Alla fine di novembre Asgi, l’associazione dei giuristi che si occupano di migrazioni, ha proposto al governo di introdurre un meccanismo di regolarizzare ordinaria esteso anche a chi cerca lavoro. «Un meccanismo del genere – afferma il presidente Lorenzo Trucco – c’è in Francia. E con una regolarizzazione da Covid- 19, il Portogallo ha dato un esempio in Europa. Credo che l’Italia dovrebbe imitarli». Può essere l’occasione anche per rivedere alcune lacune nell’ applicazione della legge sul caporalato. «Sì, spesso a fronte di disastri, si prende la spinta per arrivare a passi positivi.

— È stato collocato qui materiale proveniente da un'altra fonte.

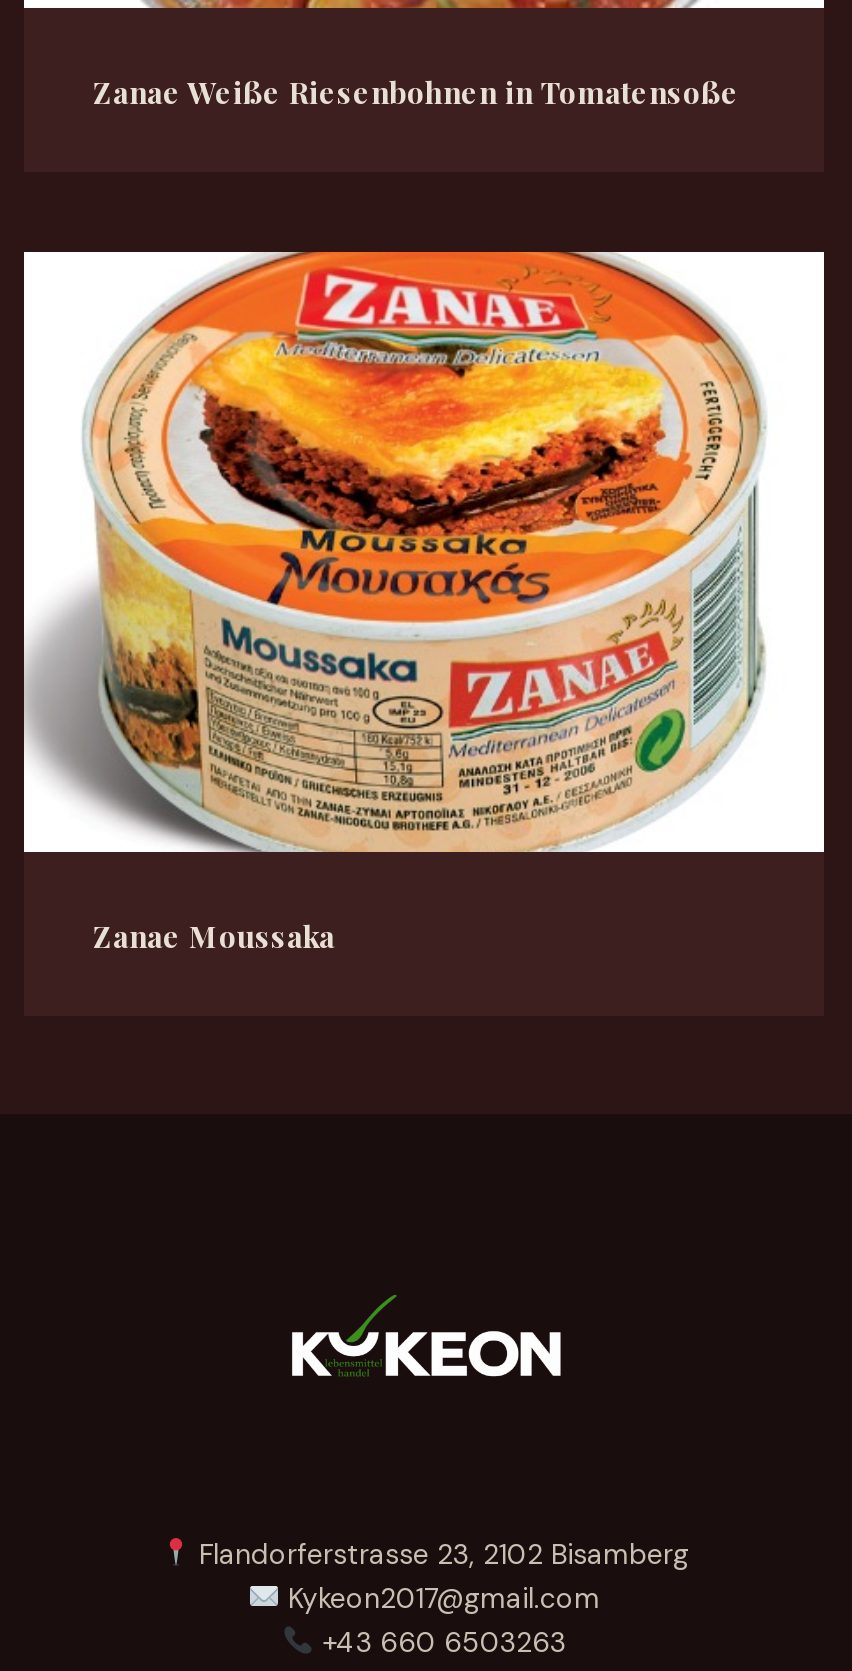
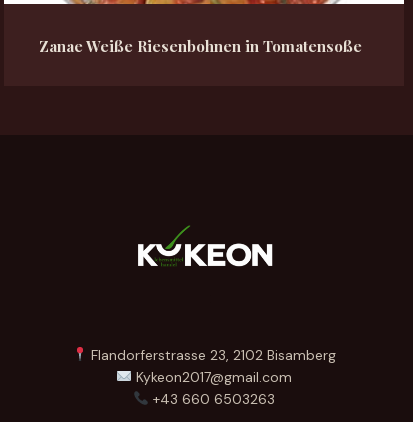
- [image]
- Zanae Moussaka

E bisogna fare un passo in avanti sul dramma dell’agroalimentare. La norma sul caporalato è buona, ma la parte applicativa è lacunosa soprattutto da parte delle imprese. Sopravviviamo in questo momento perché alcune persone stanno lavorando in condizioni terrificanti. L’emergenza ha reso più evidenti queste grandi disuguaglianze, la regolarizzazione può sanarle almeno in parte».